Болезнь Бориса многих поразила: он ведь казался таким крепким, уравновешенным, так прочно стоящим на земле — и вдруг выяснилось, что был хрупким, ранимым, с необычайно низким болевым порогом, он только никогда не показывал этого, считая, что должен быть как все. До тех пор пока Бориса не перевели в кунцевскую больницу, куда непросто было получить пропуск, пока он лежал в 1-й Градской, я бывал у него каждую неделю. Впервые столкнувшись с подобного рода болезнью, признаюсь, я сначала не отдавал себе отчета в серьезности его положения. Успокаивало, что Борис не утратил ни ясности разума, ни замечательной памяти — все оставалось при нем. Он только лишился воли и интереса к жизни. Мне казалось, что если его сильно встряхнуть, втянуть в какое-то важное для него дело, сильно обрадовать или пусть даже огорчить, Борис почувствует вкус к жизни, придет в себя. Но проходила неделя за неделей, а лучше ему не становилось, пожалуй, даже хуже. Если на первых порах мне удавалось несколько раз вытащить его на прогулку в больничный дворик, потом эти недолгие прогулки прекратились: он не поддавался никаким уговорам. Все чаще я заставал его лежащим лицом к стене в полудреме — ушедшего в себя, погруженного в какие-то мрачные думы, — он односложно отвечал на вопросы, ничем не интересовался. Как-то я спросил у него, не хочется ли ему писать стихи. Он сказал: «Иногда какие-то строчки вертятся в голове, нет сил их соединить». Однажды я был у Бориса в больнице вместе с Симоновым. Речь зашла о стихах, и Симонов сказал: «Мне теперь мало что нравится из моих стихов. А ваши, — обратился он к Борису, — нравятся». Борис пожал плечами: «А мне все мои стихи не нравятся». Он сказал это каким-то отстраненным тоном, словно говорили о том, что к нему не имеет никакого отношения. (Мог ли я тогда думать, что Симонову осталось жить меньше чем два года, что Борис будет болеть девять лет и что последний раз я его увижу на открытии мемориальной доски на доме, где был рабочий кабинет Симонова?)

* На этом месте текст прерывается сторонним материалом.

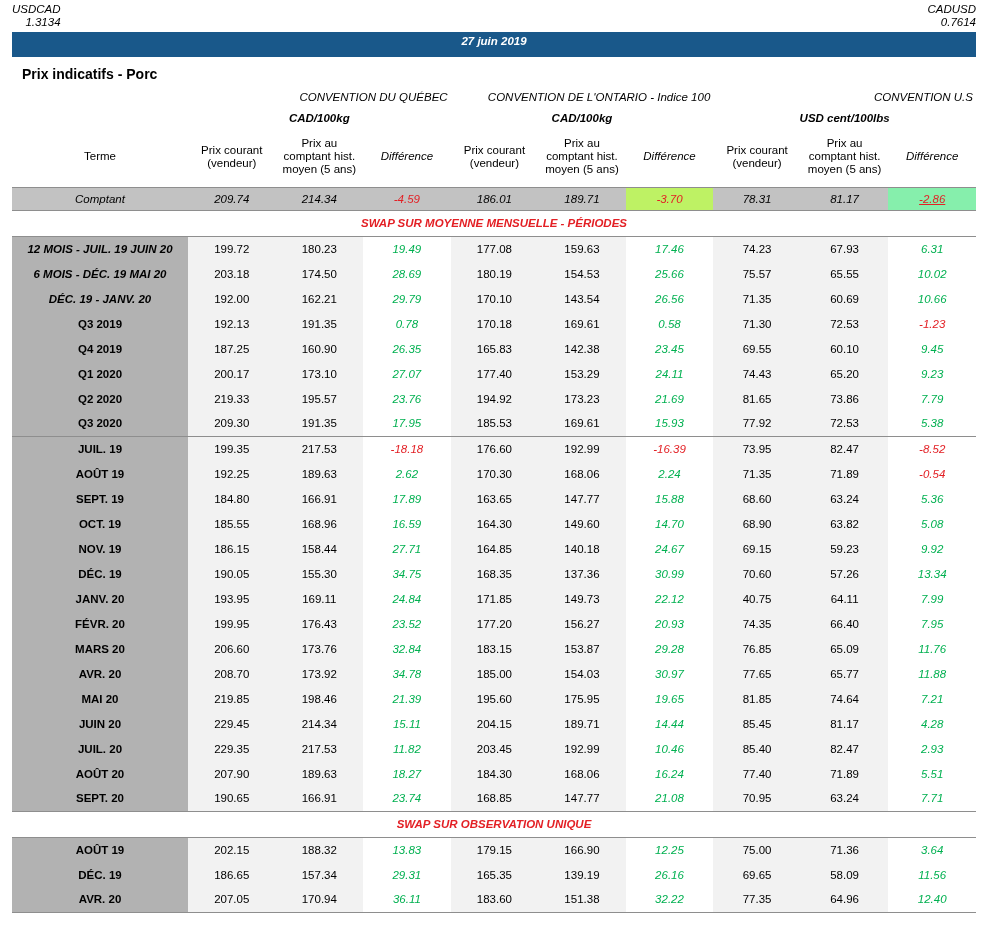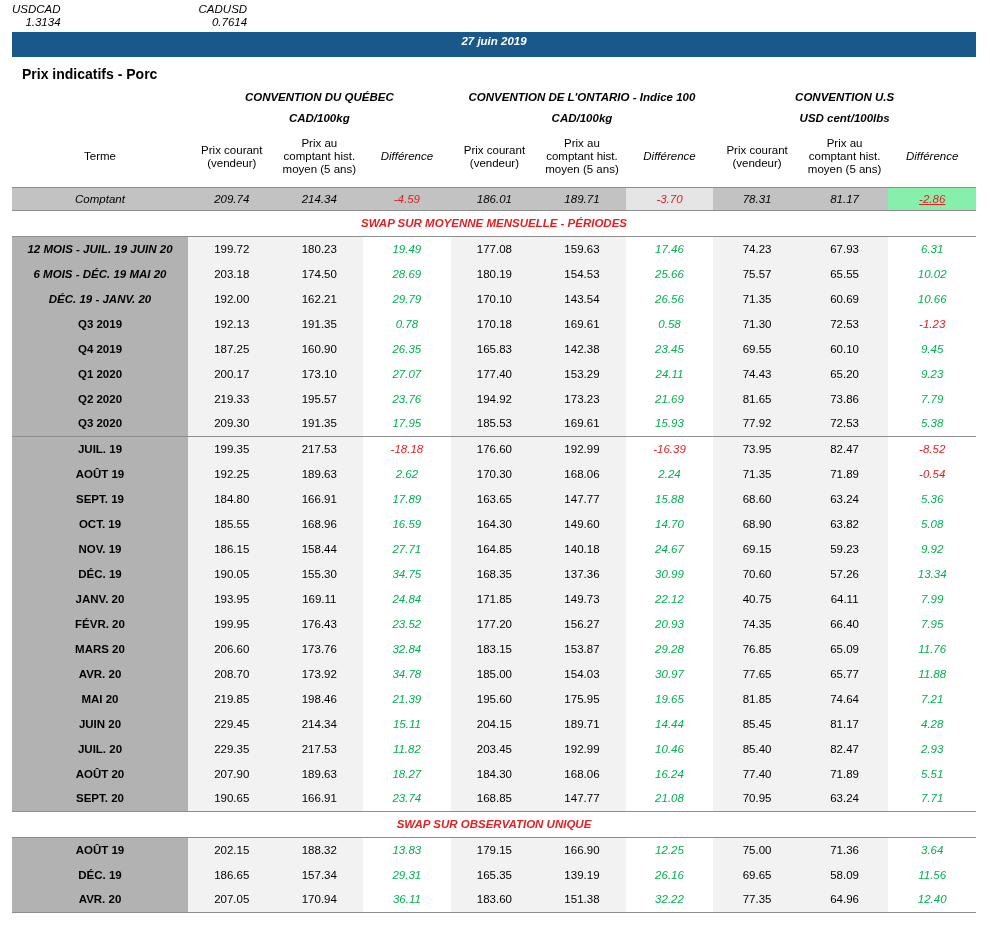--- a/index.html
+++ b/index.html
@@ -13,36 +13,36 @@
   }
   *{box-sizing:border-box;}
   html,body{margin:0;padding:0;}
   body{
     width:990px;height:935px;overflow:hidden;background:#fff;color:#000;
     font-family:"Liberation Sans","DejaVu Sans",sans-serif;font-size:11.5px;
   }
   .page{padding:2px 14px 0 12px;}
 
   
-  .fx-row{display:flex;justify-content:flex-start;align-items:flex-start;padding:1px 0 3px 0;}
+  .fx-row{display:flex;justify-content:space-between;align-items:flex-start;padding:1px 0 3px 0;}
   .fx-block{text-align:right;font-style:italic;line-height:13px;}
   .fx-block + .fx-block{margin-left:138px;}
 
   
   .date-bar{
     background:var(--accent-blue);color:#fff;font-weight:bold;font-style:italic;
     text-align:center;height:25px;line-height:19px;font-size:11.5px;
   }
 
   .page-title{font-weight:bold;font-size:14px;margin:9px 0 4px 10px;}
 
   table{border-collapse:collapse;table-layout:fixed;width:964px;}
   td,th{padding:0 3px;text-align:center;vertical-align:middle;overflow:hidden;font-weight:normal;}
 
-  thead .group-row th{height:22px;font-weight:bold;font-style:italic;}
+  thead .group-row th{height:22px;font-weight:normal;font-style:italic;text-align:right;}
   thead .unit-row th{height:19px;font-weight:bold;font-style:italic;}
   thead .colhdr-row th{height:60px;line-height:13px;}
   thead .diff-hdr{font-style:italic;}
 
   tr.comptant-row{height:23px;font-style:italic;}
   tr.comptant-row td{background:var(--comptant-gray);}
   tr.section-title-row td{
     height:26px;color:var(--red);font-weight:bold;font-style:italic;background:#fff;
   }
   tr.data-row{height:25px;}
@@ -115,21 +115,21 @@
       </tr>
     </thead>
     <tbody>
         <tr class="comptant-row block-start block-end">
           <td style="background: rgb(194, 194, 194);">Comptant</td>
           <td class="price comptant-cell" style="background: rgb(194, 194, 194);">209.74</td>
           <td class="price comptant-cell" style="background: rgb(194, 194, 194);">214.34</td>
           <td class="diff neg comptant-cell" style="background: rgb(194, 194, 194);">-4.59</td>
           <td class="price comptant-cell" style="background: rgb(194, 194, 194);">186.01</td>
           <td class="price comptant-cell" style="background: rgb(194, 194, 194);">189.71</td>
-          <td class="diff neg comptant-cell" style="background: #e5e5e5;">-3.70</td>
+          <td class="diff neg comptant-cell" style="background: #bef264;">-3.70</td>
           <td class="price comptant-cell" style="background: rgb(194, 194, 194);">78.31</td>
           <td class="price comptant-cell" style="background: rgb(194, 194, 194);">81.17</td>
           <td class="diff neg comptant-cell" style="background: #86efac; text-decoration: underline;">-2.86</td>
         </tr>
         <tr class="section-title-row">
           <td colspan="10">SWAP SUR MOYENNE MENSUELLE - PÉRIODES</td>
         </tr>
         <tr class="data-row block-start">
           <td class="terme it">12 MOIS -  JUIL. 19 JUIN 20</td>
           <td class="price">199.72</td>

В Берлине вышла книга Слуцкого, стихи на русском и в переводе на немецкий, изящно оформленная, в престижной серии. Так случилось, что я принимал в этом деле некоторое участие, утряс с Борисом состав, попросил написать для книги небольшое предисловие, получил у него для факсимильного воспроизведения автограф «Лошадей в океане». Сборник вышел, когда Борис уже лежал в больнице. Надеясь, что книга обрадует его, я попросил поскорее ее прислать. С оказией мне передали два экземпляра сборника и благодарственное письмо директора издательства Слуцкому. Все это я сразу же повез в больницу. Увы, Борис даже не глянул на сборник и письмо. Когда я собрался уходить, он, видимо, почувствовав, что я огорчен (а я и в самом деле расстроился, потому что надеялся — а вдруг сборник станет каким-то толчком к лучшему?), сказал мне: «Давайте я вам надпишу книгу». И, даже не полистав ее, написал (надпись свидетельствует, что он все помнил):
«Лазарю, без которого этой книги не было бы.
Борис Слуцкий 9.1977. Больница».
«Оставить второй экземпляр и письмо?» — спросил я. — «Зачем мне, заберите», — совершенно бесцветным голосом сказал Борис. Так и лежит до сих пор у меня это письмо, а сборник я кому-то подарил.
Чем дальше, тем больше удручало и состояние Бориса, и обстановка, окружавшая его в больнице. Незадолго перед этим у меня умер брат, полгода тяжело и мучительно болевший. Борис знал его. Несколько раз он принимался меня расспрашивать, не пытался ли брат, чтобы не мучиться, покончить с собой.